_Aim of the exercise:_
Provide only the number of lines in the records where "moved" appears.

_Supplied data:_

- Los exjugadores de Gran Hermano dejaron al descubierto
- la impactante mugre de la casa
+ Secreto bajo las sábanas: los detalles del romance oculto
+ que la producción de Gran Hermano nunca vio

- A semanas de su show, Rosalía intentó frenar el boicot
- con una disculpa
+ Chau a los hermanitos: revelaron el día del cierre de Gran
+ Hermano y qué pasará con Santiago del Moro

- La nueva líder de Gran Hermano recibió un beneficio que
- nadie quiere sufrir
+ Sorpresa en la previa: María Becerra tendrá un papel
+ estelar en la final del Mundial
--
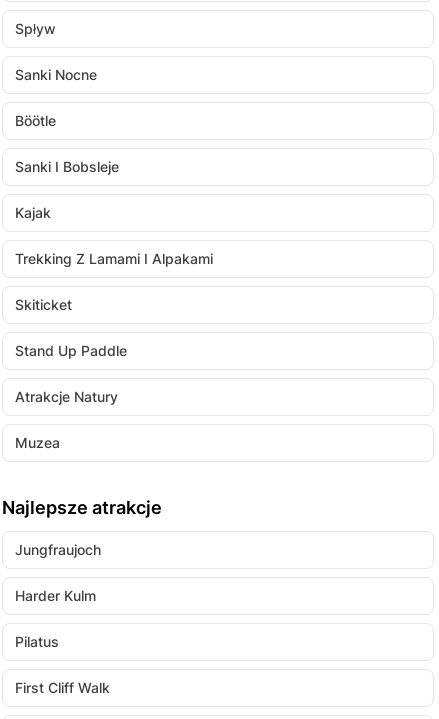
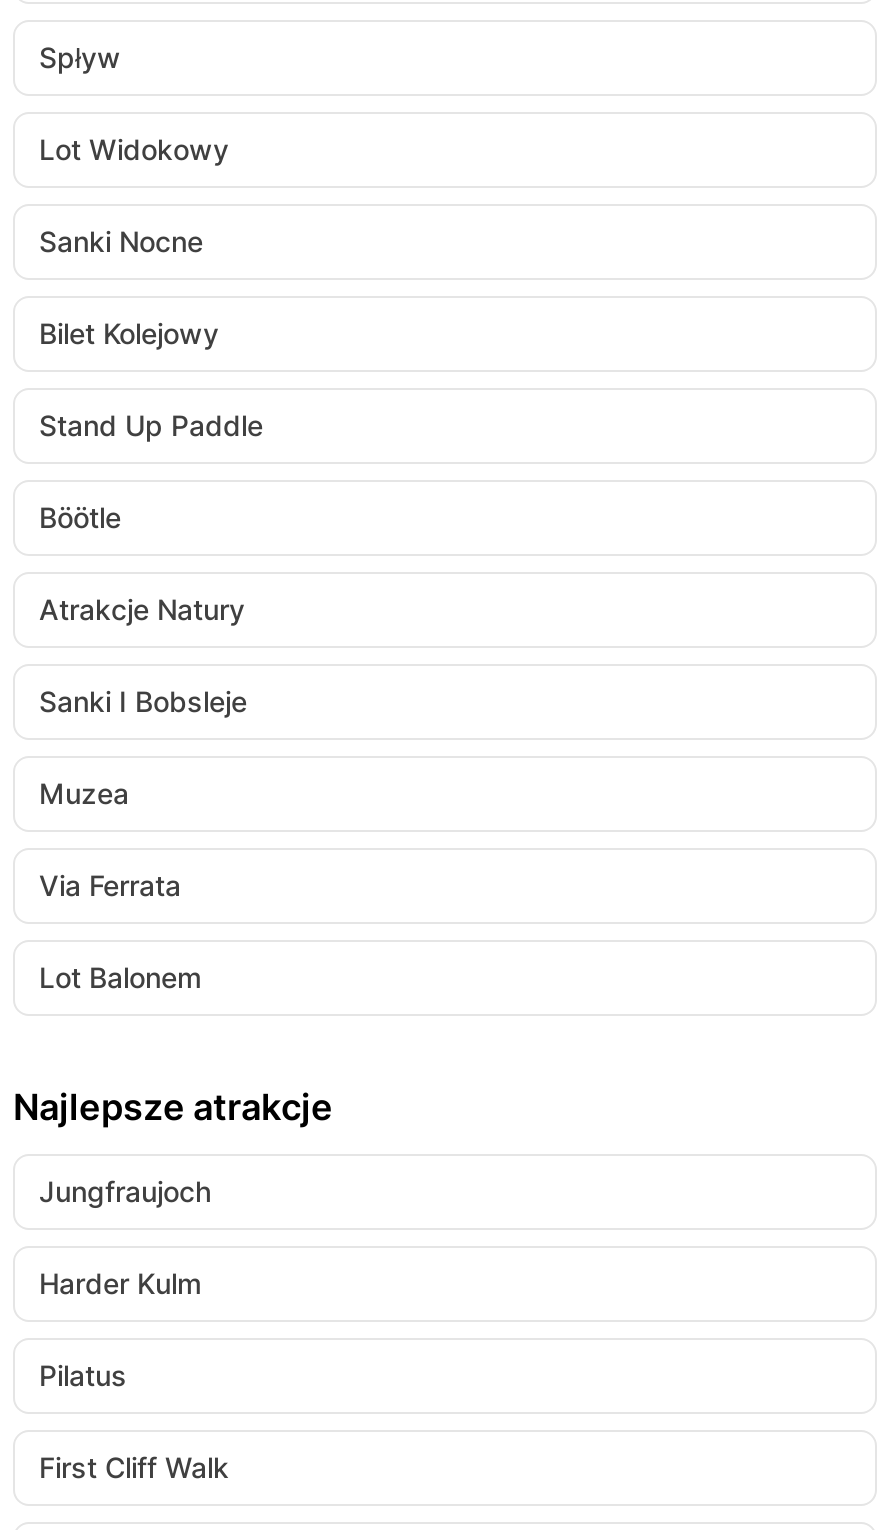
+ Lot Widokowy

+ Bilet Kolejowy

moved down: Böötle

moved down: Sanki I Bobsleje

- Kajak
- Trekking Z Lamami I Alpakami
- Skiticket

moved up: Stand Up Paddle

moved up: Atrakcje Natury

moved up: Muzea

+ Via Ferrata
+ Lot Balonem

_Exercise output:_
5